Rep. Tom McClintock (R-Calif.) said Obama is on a “eat the rich crusade,” but if the impasse continues everyone will face a tax increase.

“The president says he wants to protect everybody but those greedy millionaires and billionaires and that’s exactly what this bill does, but he’s vowed to veto it,” McClintock said.

In addition to blocking a tax increase on 99.81 percent of all Americans, Boehner said his plan would have made permanent the alternative minimum tax, marriage penalty tax, death tax, child tax credit and capital gains and dividends rates.

The legislative package was intended to head off the expiration of all Bush era tax cuts by conceding a tax hike only on the highest earners, which would see their tax rate climb from 35 percent to nearly 40 percent.

After mounting opposition from conservatives to a tax increase on high wage earners, Boehner added the sequestration bypass legislation that would target $200 billion in spending cuts in defense and domestic appropriations over the next ten years, eliminating the across the board cuts next year.

Rep. Buck McKeon (R-Calif.), chairman of the Armed Services Committee, said that if Congress and the president fail to pass the legislation addressing the indiscriminate military cuts, it would allow one of the “most significant and damaging blows to our troops in history.”

“It will take generations to fix,” McKeon said. “We must not allow an impasse of our own doing to harm our armed forces. I hope we don’t ask them to shoulder the weight of Washington’s irresponsibility.”

Reid told reporters the legislation was a “pointless political stunt” and that he had no intention of allowing a vote to occur in the upper chamber.

“There is noting to discuss, we are not taking up anything they are working on. Speaker Boehner’s plans are a non-starter in the Senate. It’s time for Republicans to get serious,” Reid said.

While denying a vote on the House package, Reid demanded that the House vote on a Senate bill that would raise taxes on families making more than $250,000.

House Democrats called the Boehner plan a political hoax, extreme legislation that is deeply cynical at its core.

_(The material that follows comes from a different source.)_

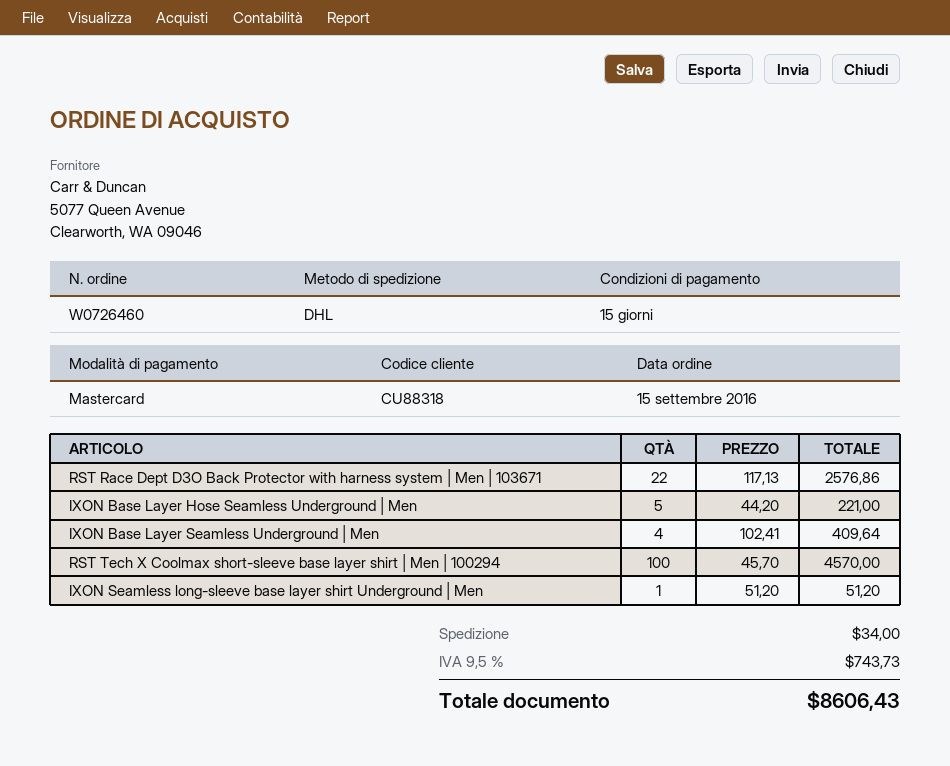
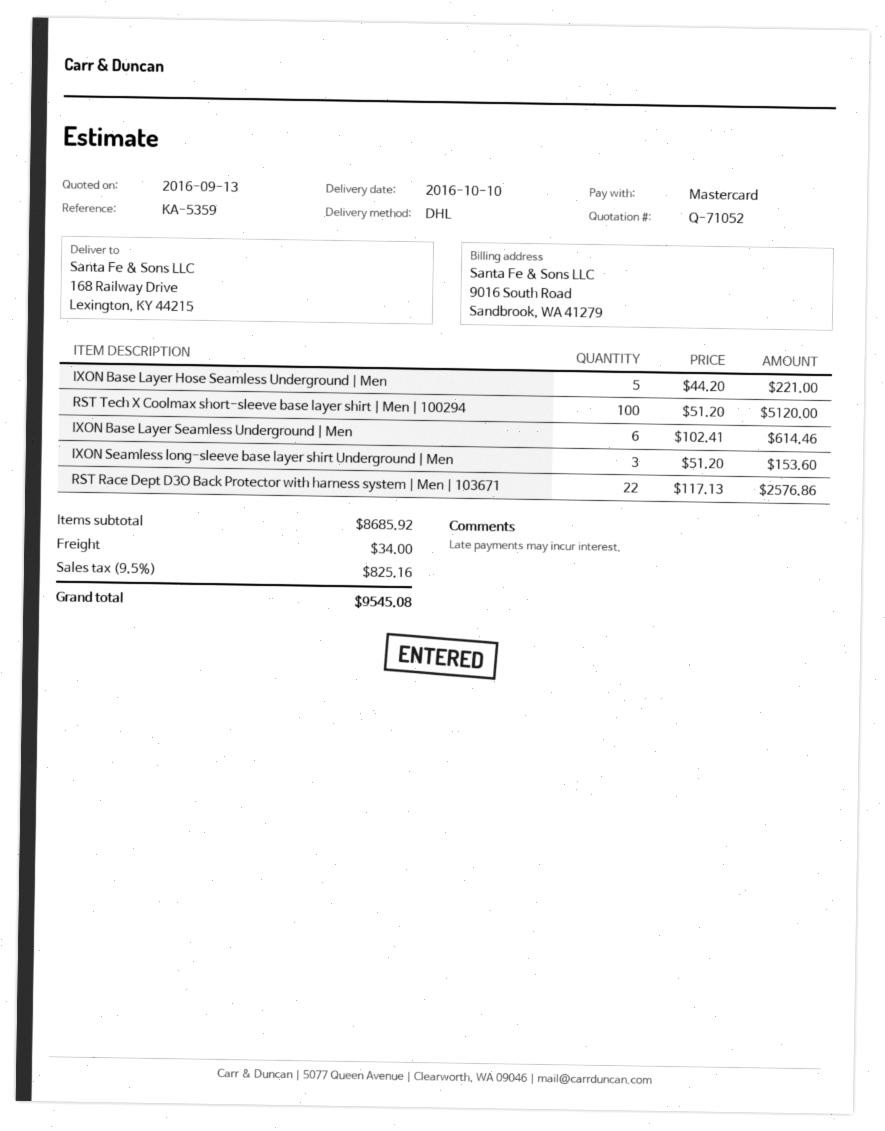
IXON Base Layer Seamless Underground | Men: 4 x 102.41 = 409.64 -> 6 x 102.41 = 614.46
RST Tech X Coolmax short-sleeve base layer shirt | Men | 100294: 100 x 45.70 = 4570.00 -> 100 x 51.20 = 5120.00
IXON Seamless long-sleeve base layer shirt Underground | Men: 1 x 51.20 = 51.20 -> 3 x 51.20 = 153.60
tax: 9.5% = 743.73 -> 9.5% = 825.16
total: 8606.43 -> 9545.08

“We are watching an attempt to perpetuate a hoax,” said Rep. Louise Slaughter (D-N.Y.) ranking member of the Rules Committee. “This plan doesn’t come anywhere close to being a solution. (Republicans) seem to think if they pass extreme legislation and then run for the hills, the rest of us will be forced to follow.”

Democrats insisted that under the Republican plan, the wealthy would get tax cuts while the middle class foots the bill, reasoning that it did not include even more tax credits for education, new unemployment benefits or an expansion of the food stamps program.

DEVELOPING — The House abruptly recessed Thursday night until after the Christmas holiday abandoning a last-minute bill to avert the fiscal cliff of increased taxes and spending cuts because the deal did not have enough Republican votes.

The collapse was announced shortly after an emergency GOP conference was called at 7:45 p.m. to count votes and twist arms, just moments before the bill was to be debated on the House floor.

The bill, referred to as “Plan B” would bypass an automatic tax increase for families making less than $1 million a year, but raises tax rates for those making more than $1 million.

A second bill to block military and domestic spending cuts that are part of the sequester narrowly passed earlier this evening 215 to 209 with no Democratic support and 21 Republicans voting no.

Senate Majority Leader Harry Reid earlier Thursday said the bill would be dead on arrival in the upper chamber.

The plan was offered by House Speaker Boehner (R-Ohio) after failed negotiations with President Barack Obama to avert the tax hikes and spending cuts.

Without a deal, taxes are on autopilot to increase $4.6 trillion over the next decade along with $1.2 trillion in cuts across the board.